══ Supplied material ══
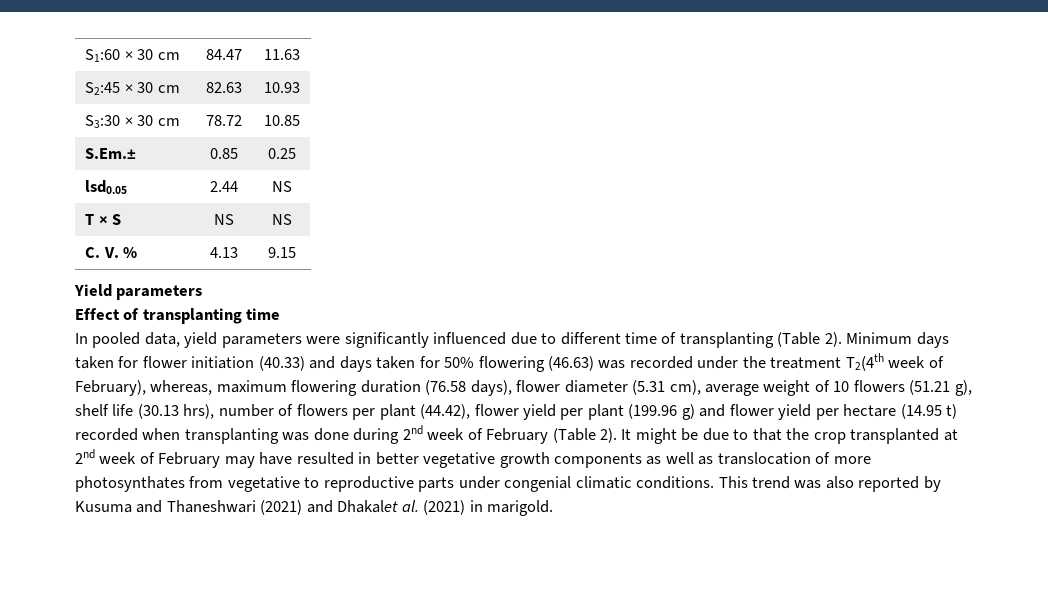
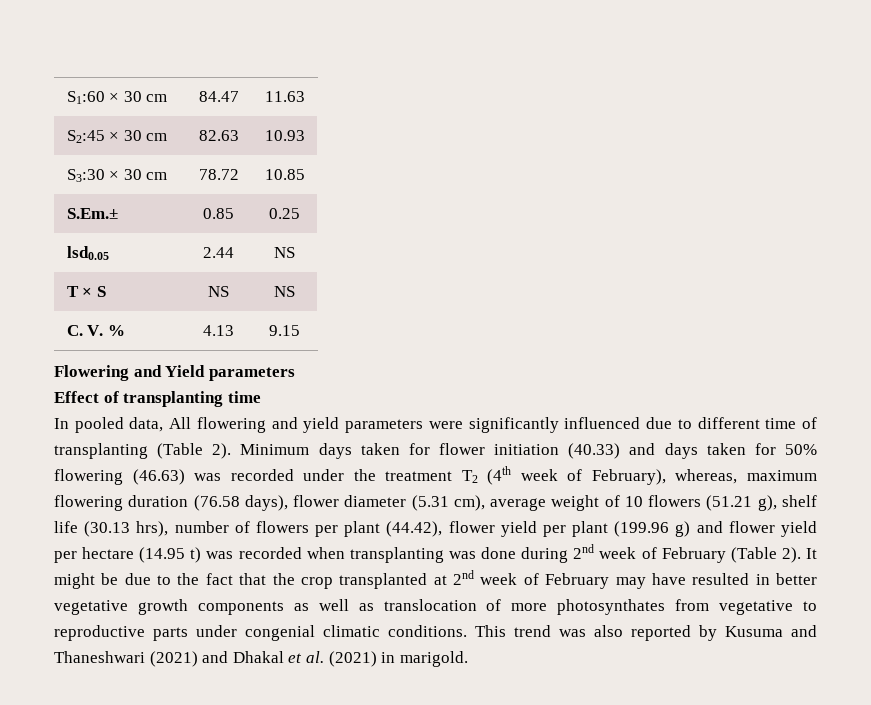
- Yield parameters
+ Flowering and Yield parameters
- In pooled data, yield parameters were significantly influenced due to different time of transplanting (Table 2).
+ In pooled data, All flowering and yield parameters were significantly influenced due to different time of transplanting (Table 2).
- Minimum days taken for flower initiation (40.33) and days taken for 50% flowering (46.63) was recorded under the treatment T2(4th week of February), whereas, maximum flowering duration (76.58 days), flower diameter (5.31 cm), average weight of 10 flowers (51.21 g), shelf life (30.13 hrs), number of flowers per plant (44.42), flower yield per plant (199.96 g) and flower yield per hectare (14.95 t) recorded when transplanting was done during 2nd week of February (Table 2).
+ Minimum days taken for flower initiation (40.33) and days taken for 50% flowering (46.63) was recorded under the treatment T2 (4th week of February), whereas, maximum flowering duration (76.58 days), flower diameter (5.31 cm), average weight of 10 flowers (51.21 g), shelf life (30.13 hrs), number of flowers per plant (44.42), flower yield per plant (199.96 g) and flower yield per hectare (14.95 t) was recorded when transplanting was done during 2nd week of February (Table 2).
- It might be due to that the crop transplanted at 2nd week of February may have resulted in better vegetative growth components as well as translocation of more photosynthates from vegetative to reproductive parts under congenial climatic conditions.
+ It might be due to the fact that the crop transplanted at 2nd week of February may have resulted in better vegetative growth components as well as translocation of more photosynthates from vegetative to reproductive parts under congenial climatic conditions.
- This trend was also reported by Kusuma and Thaneshwari (2021) and Dhakalet al. (2021) in marigold.
+ This trend was also reported by Kusuma and Thaneshwari (2021) and Dhakal et al. (2021) in marigold.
═══
Problem details. Exact lines only, please. Repeat everything from the top of the records through the line containing "treatment T2 (4th", both ends in and pictures out.

Problem solution.
- Yield parameters
+ Flowering and Yield parameters
- In pooled data, yield parameters were significantly influenced due to different time of transplanting (Table 2).
+ In pooled data, All flowering and yield parameters were significantly influenced due to different time of transplanting (Table 2).
- Minimum days taken for flower initiation (40.33) and days taken for 50% flowering (46.63) was recorded under the treatment T2(4th week of February), whereas, maximum flowering duration (76.58 days), flower diameter (5.31 cm), average weight of 10 flowers (51.21 g), shelf life (30.13 hrs), number of flowers per plant (44.42), flower yield per plant (199.96 g) and flower yield per hectare (14.95 t) recorded when transplanting was done during 2nd week of February (Table 2).
+ Minimum days taken for flower initiation (40.33) and days taken for 50% flowering (46.63) was recorded under the treatment T2 (4th week of February), whereas, maximum flowering duration (76.58 days), flower diameter (5.31 cm), average weight of 10 flowers (51.21 g), shelf life (30.13 hrs), number of flowers per plant (44.42), flower yield per plant (199.96 g) and flower yield per hectare (14.95 t) was recorded when transplanting was done during 2nd week of February (Table 2).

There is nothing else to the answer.